# What this task involves:
From the material below, please set down exactly the lines starting with the one with "汕尾 | 预算 (金额): 100.00 -> 200.00" and going on through the one with "row 中山: none -> 612001 | 300 | 1,500.00", without a single picture.

****************

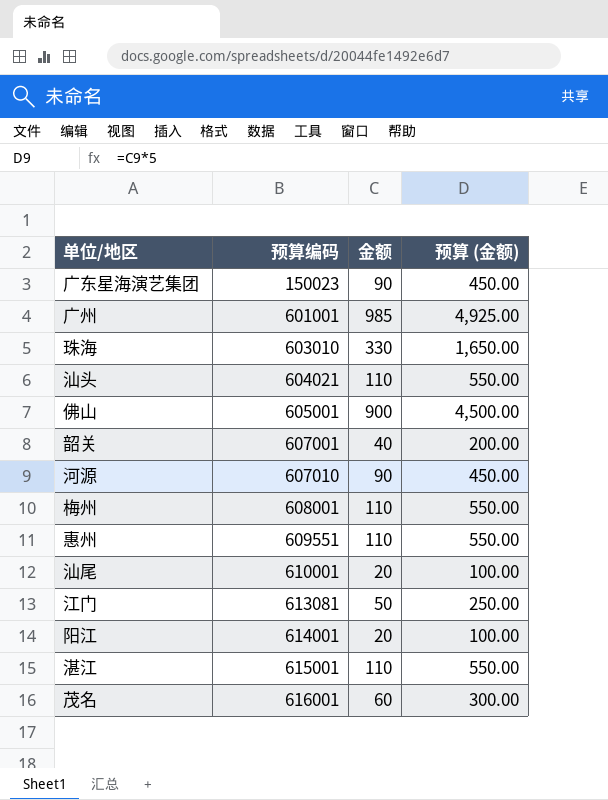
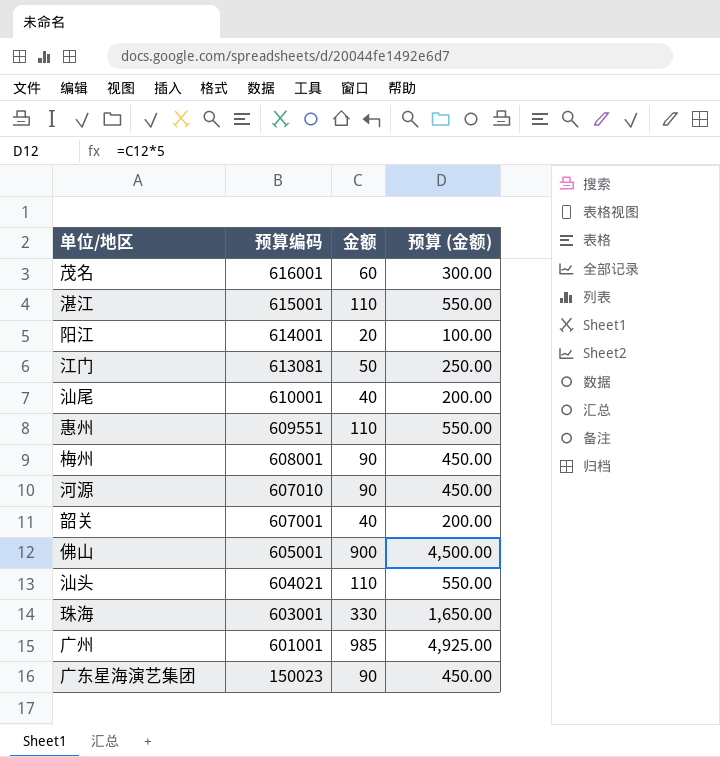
row order: 预算编码 ascending -> 预算编码 descending
汕尾 | 金额: 20 -> 40
汕尾 | 预算 (金额): 100.00 -> 200.00
梅州 | 金额: 110 -> 90
梅州 | 预算 (金额): 550.00 -> 450.00
珠海 | 预算编码: 603010 -> 603001

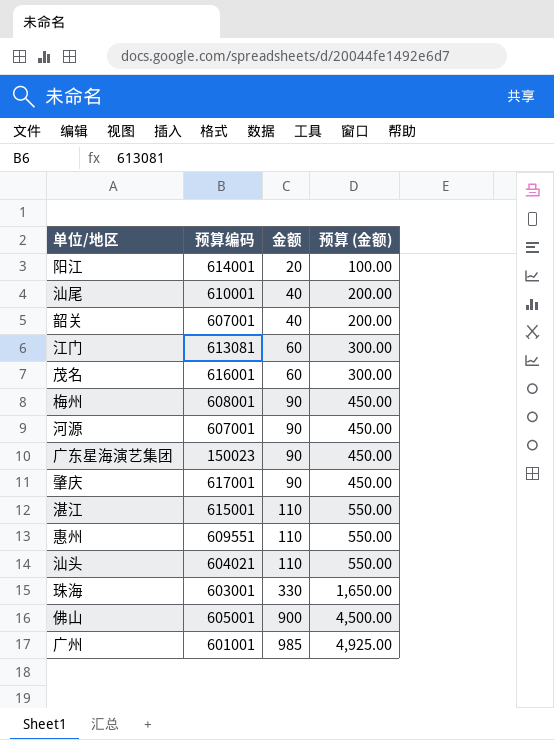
row order: 预算编码 descending -> 金额 ascending
江门 | 金额: 50 -> 60
江门 | 预算 (金额): 250.00 -> 300.00
河源 | 预算编码: 607010 -> 607001
row 肇庆: none -> 617001 | 90 | 450.00

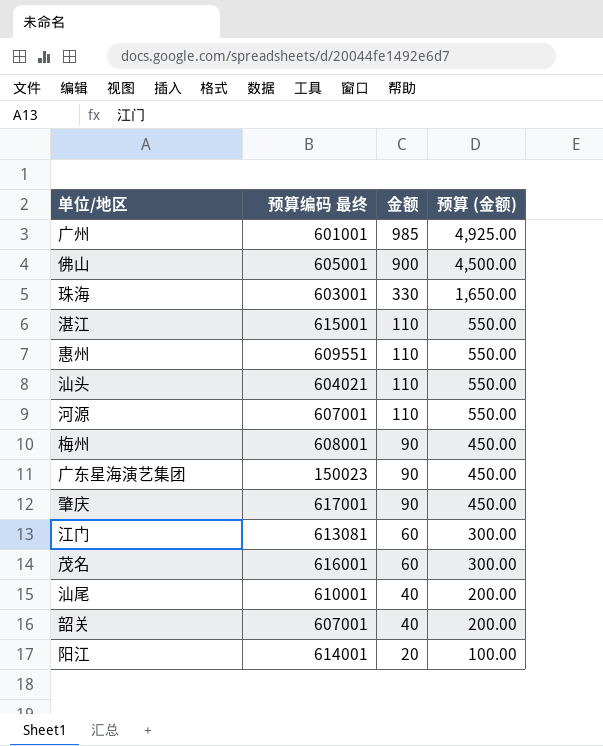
row order: 金额 ascending -> 金额 descending
column name: 预算编码 -> 预算编码 最终
河源 | 金额: 90 -> 110
河源 | 预算 (金额): 450.00 -> 550.00

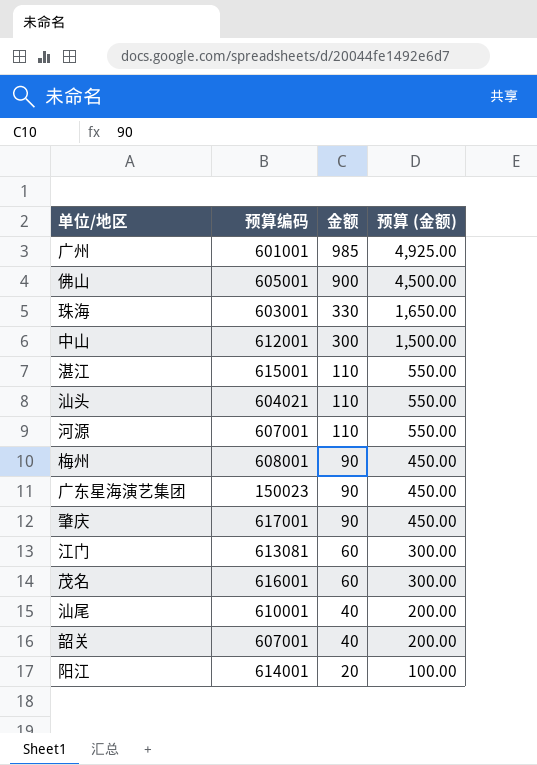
column name: 预算编码 最终 -> 预算编码
row 惠州: 609551 | 110 | 550.00 -> none
row 中山: none -> 612001 | 300 | 1,500.00

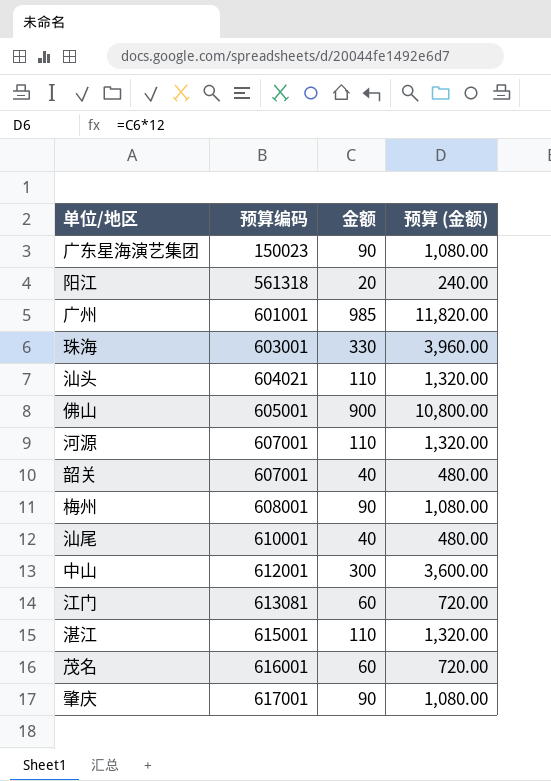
row order: 金额 descending -> 预算编码 ascending
column 预算 (金额) | formula: [金额] * 5 -> [金额] * 12
阳江 | 预算编码: 614001 -> 561318

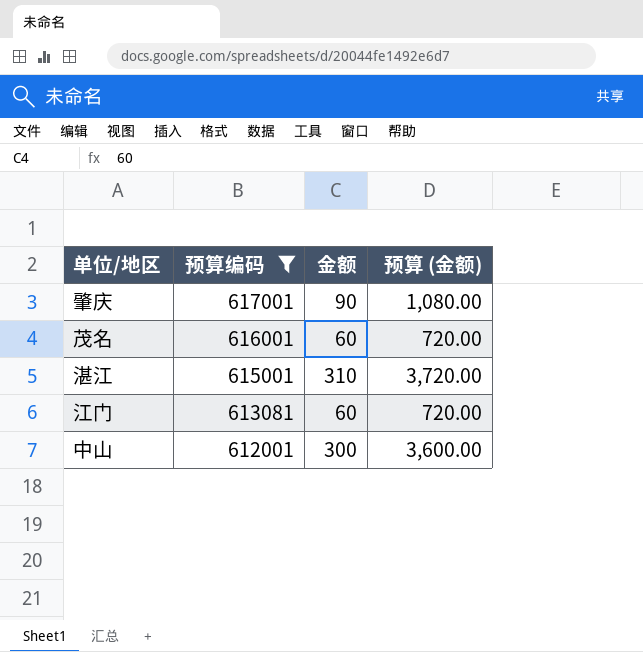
filter: none -> 预算编码 >= 612001
row order: 预算编码 ascending -> 预算编码 descending
湛江 | 金额: 110 -> 310
湛江 | 预算 (金额): 1,320.00 -> 3,720.00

****************

# Task output:
汕尾 | 预算 (金额): 100.00 -> 200.00
梅州 | 金额: 110 -> 90
梅州 | 预算 (金额): 550.00 -> 450.00
珠海 | 预算编码: 603010 -> 603001

row order: 预算编码 descending -> 金额 ascending
江门 | 金额: 50 -> 60
江门 | 预算 (金额): 250.00 -> 300.00
河源 | 预算编码: 607010 -> 607001
row 肇庆: none -> 617001 | 90 | 450.00

row order: 金额 ascending -> 金额 descending
column name: 预算编码 -> 预算编码 最终
河源 | 金额: 90 -> 110
河源 | 预算 (金额): 450.00 -> 550.00

column name: 预算编码 最终 -> 预算编码
row 惠州: 609551 | 110 | 550.00 -> none
row 中山: none -> 612001 | 300 | 1,500.00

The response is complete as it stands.